Solids are usually arranged in a crystal lattice, where the ions are held in place by electrostatic attraction. To dissolve a substance you have to break this lattice. This breaking usually requires energy, which can come from several sources like:
* entropy (meaning the resulting solution has a lower degree of order, is more 'chaotic' than the crystal structure; this usually releases energy!)
* the hydration/solubilisation of the ions (energy released by the solvent molecules arranging themselves around the ions)
* using thermal energy from the surrounding, this means spontanous cooling of the resulting solution
* and probably one or two more energies I don't remember  :P

Depending on the energy budget, derived by simply adding all these energies (which can of course be negative!)  mentioned above, dissolution of a compound might be exothermic (causing the solution to heat up; example would be NaOH), endothermic (solution cools down considerably; example NH4SCN), or pretty much neutral (e.g. NaCl). Some solid compounds simply have such a big lattice energy that the amount of energy produced by dissolution is insufficient to destroy the crystal lattice: they do not dissolve readily or only to a small extend (like Al2O3).
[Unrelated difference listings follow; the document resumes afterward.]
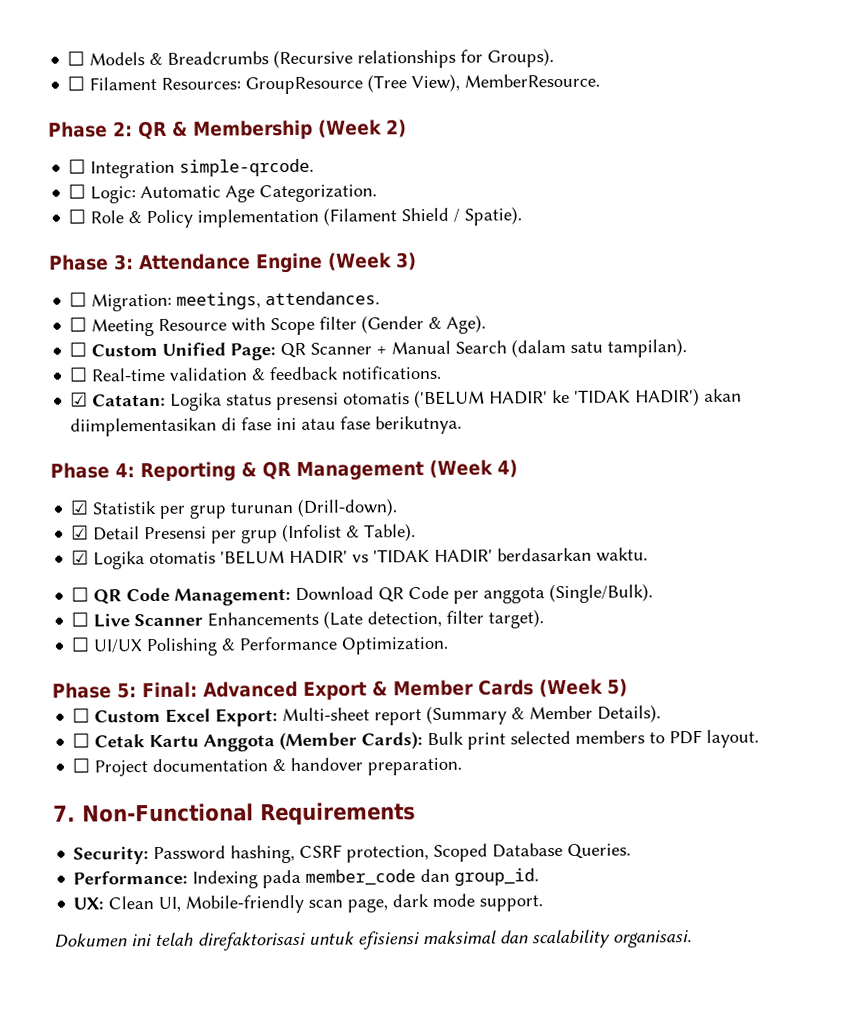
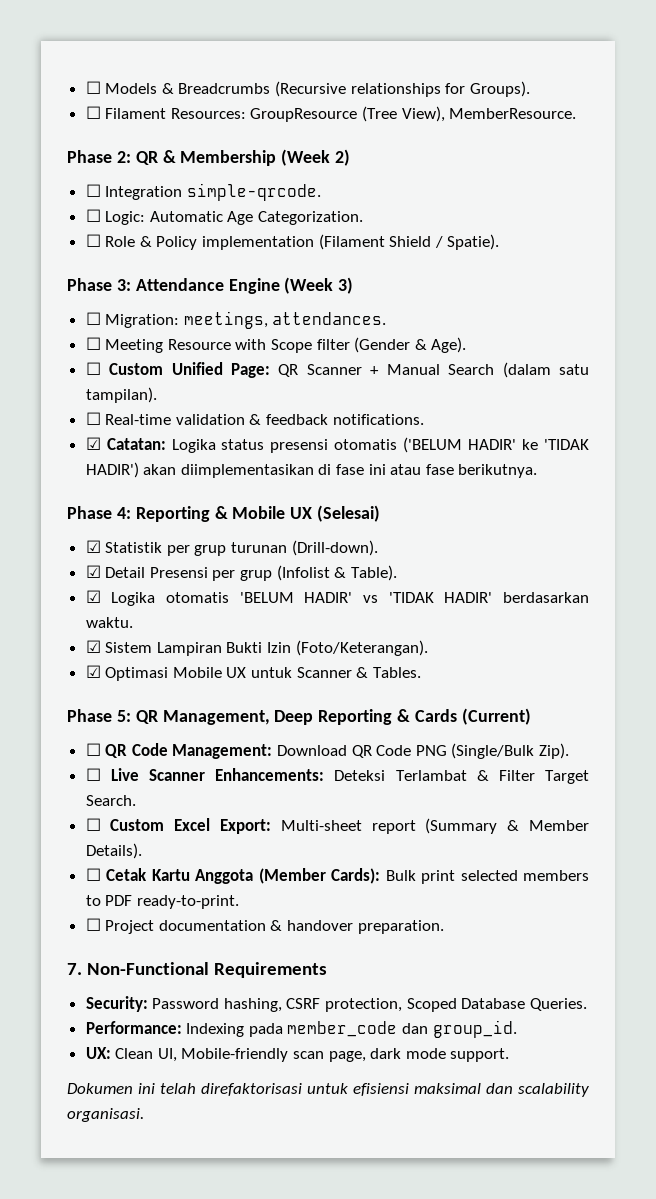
- Phase 4: Reporting & QR Management (Week 4)
+ Phase 4: Reporting & Mobile UX (Selesai)
+ ☑ Sistem Lampiran Bukti Izin (Foto/Keterangan).
+ ☑ Optimasi Mobile UX untuk Scanner & Tables.
+ Phase 5: QR Management, Deep Reporting & Cards (Current)
- ☐ QR Code Management: Download QR Code per anggota (Single/Bulk).
+ ☐ QR Code Management: Download QR Code PNG (Single/Bulk Zip).
- ☐ Live Scanner Enhancements (Late detection, filter target).
- ☐ UI/UX Polishing & Performance Optimization.
- Phase 5: Final: Advanced Export & Member Cards (Week 5)
+ ☐ Live Scanner Enhancements: Deteksi Terlambat & Filter Target Search.
- ☐ Cetak Kartu Anggota (Member Cards): Bulk print selected members to PDF layout.
+ ☐ Cetak Kartu Anggota (Member Cards): Bulk print selected members to PDF ready-to-print.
I hope that made some sense. Anyone feel free to correct me.


I'm not fat just horizontally disproportionate.

yellium

  • Guest
Very good. Now, can anyone explain why 2cb.
« Reply #4 on: September 18, 2002, 10:47:00 AM »
Very good. Now, can anyone explain why 2cb.hbr is supposedly  more water soluble than 2cb.hcl ?

hermanroempp

  • Guest
Reason could be that...
« Reply #5 on: September 18, 2002, 11:35:00 AM »
Cl- has a smaller ion radius than Br- => the bond between Br- and the corresponding cation is more easily broken because
a) the electric charge is more delocalized on the bromide ion
b) the water has a much larger surface to "dock on" the bromide ion
than on the chloride ion.
c) all the other things already mentioned by osmium... :)

Quidquid agis, prudenter agas et respice finem!

Osmium

  • Guest
d) because the hydrobromide crystallizes into a ...
« Reply #6 on: September 18, 2002, 03:36:00 PM »
d) because the hydrobromide crystallizes into a completely different lattice geometry.

Meaning the unit cell dimensions might differ enough that one of the salts might for example produce a cubic structure, while the other one produces a hexagonal structure.

There are many possible explanations, it's impossible to give a definite answer without conducting a whole lot of experiments.

I'm not fat just horizontally disproportionate.